▶ Task prompt:
Please copy out the lines in the entries that contain "during".

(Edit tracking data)
:::
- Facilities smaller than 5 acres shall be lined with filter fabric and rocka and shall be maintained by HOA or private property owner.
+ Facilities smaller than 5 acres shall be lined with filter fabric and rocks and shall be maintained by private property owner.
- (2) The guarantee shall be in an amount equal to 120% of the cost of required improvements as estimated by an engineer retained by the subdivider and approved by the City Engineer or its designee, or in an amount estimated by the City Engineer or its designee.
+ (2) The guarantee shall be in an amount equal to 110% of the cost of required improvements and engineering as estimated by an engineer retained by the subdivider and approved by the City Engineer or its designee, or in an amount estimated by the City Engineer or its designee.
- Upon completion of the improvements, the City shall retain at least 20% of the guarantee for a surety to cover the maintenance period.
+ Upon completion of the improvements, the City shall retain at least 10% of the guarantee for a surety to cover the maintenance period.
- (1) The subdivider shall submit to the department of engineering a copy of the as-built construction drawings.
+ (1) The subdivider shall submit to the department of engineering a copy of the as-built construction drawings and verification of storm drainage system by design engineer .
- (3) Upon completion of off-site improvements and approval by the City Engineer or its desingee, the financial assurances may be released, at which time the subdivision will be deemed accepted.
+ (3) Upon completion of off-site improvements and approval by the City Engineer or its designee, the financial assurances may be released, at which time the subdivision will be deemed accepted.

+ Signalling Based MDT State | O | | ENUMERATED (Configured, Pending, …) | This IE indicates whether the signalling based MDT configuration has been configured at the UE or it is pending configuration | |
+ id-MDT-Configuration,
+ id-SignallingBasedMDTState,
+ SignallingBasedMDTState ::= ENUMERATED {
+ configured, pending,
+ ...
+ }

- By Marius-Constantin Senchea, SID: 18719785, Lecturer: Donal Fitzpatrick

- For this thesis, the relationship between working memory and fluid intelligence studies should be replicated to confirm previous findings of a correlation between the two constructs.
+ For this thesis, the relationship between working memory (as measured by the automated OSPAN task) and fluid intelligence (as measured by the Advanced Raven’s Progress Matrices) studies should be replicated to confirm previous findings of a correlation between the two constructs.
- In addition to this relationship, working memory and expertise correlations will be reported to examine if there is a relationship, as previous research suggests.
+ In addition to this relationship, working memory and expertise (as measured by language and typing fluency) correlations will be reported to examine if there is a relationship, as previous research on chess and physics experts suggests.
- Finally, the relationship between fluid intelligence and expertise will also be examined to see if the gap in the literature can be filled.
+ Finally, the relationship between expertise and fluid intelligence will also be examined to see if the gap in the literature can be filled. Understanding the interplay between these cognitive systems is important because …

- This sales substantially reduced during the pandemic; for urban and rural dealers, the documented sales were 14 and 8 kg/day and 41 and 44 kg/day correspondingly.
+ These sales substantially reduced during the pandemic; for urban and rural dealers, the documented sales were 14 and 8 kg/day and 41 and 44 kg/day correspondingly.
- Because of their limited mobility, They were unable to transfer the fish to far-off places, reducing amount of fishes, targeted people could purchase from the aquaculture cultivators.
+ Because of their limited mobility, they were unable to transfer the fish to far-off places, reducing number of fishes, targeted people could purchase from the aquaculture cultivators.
:::
▶ Response area:
- This sales substantially reduced during the pandemic; for urban and rural dealers, the documented sales were 14 and 8 kg/day and 41 and 44 kg/day correspondingly.
+ These sales substantially reduced during the pandemic; for urban and rural dealers, the documented sales were 14 and 8 kg/day and 41 and 44 kg/day correspondingly.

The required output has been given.